• _What to do_:
Since the copy must match the original, write out each record word for word, skipping only the pictures.

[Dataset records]

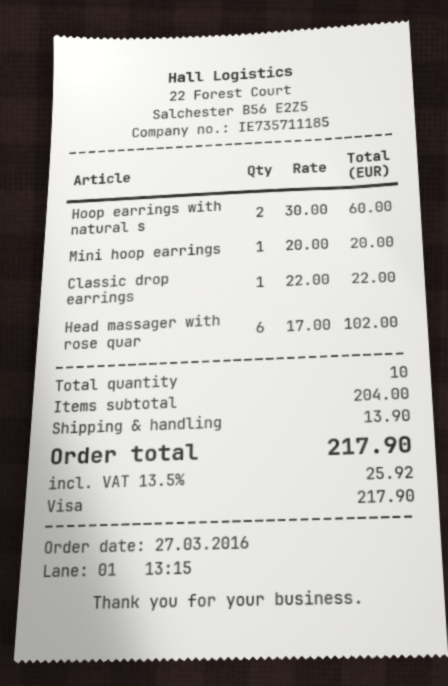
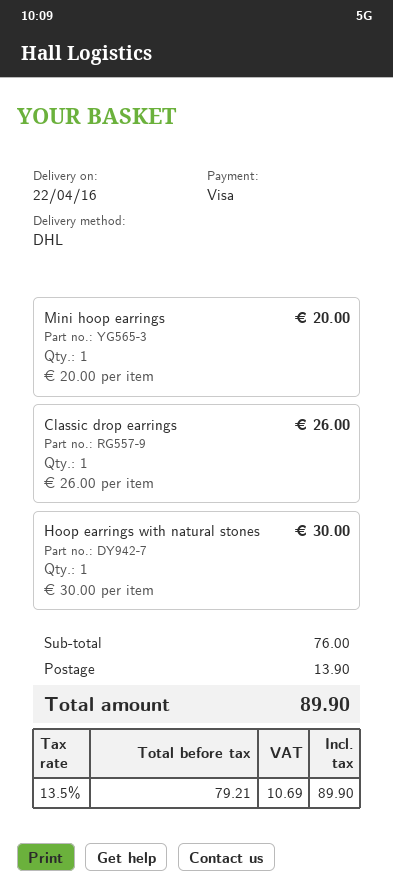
Hoop earrings with natural s: 2 x 30.00 = 60.00 -> 1 x 30.00 = 30.00
Classic drop earrings: 1 x 22.00 = 22.00 -> 1 x 26.00 = 26.00
Head massager with rose quar: 6 x 17.00 = 102.00 -> none
subtotal: 204.00 -> 76.00
tax: 13.5% = 25.92 -> 13.5% = 10.69
total: 217.90 -> 89.90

• _Response_:
Hoop earrings with natural s: 2 x 30.00 = 60.00 -> 1 x 30.00 = 30.00
Classic drop earrings: 1 x 22.00 = 22.00 -> 1 x 26.00 = 26.00
Head massager with rose quar: 6 x 17.00 = 102.00 -> none
subtotal: 204.00 -> 76.00
tax: 13.5% = 25.92 -> 13.5% = 10.69
total: 217.90 -> 89.90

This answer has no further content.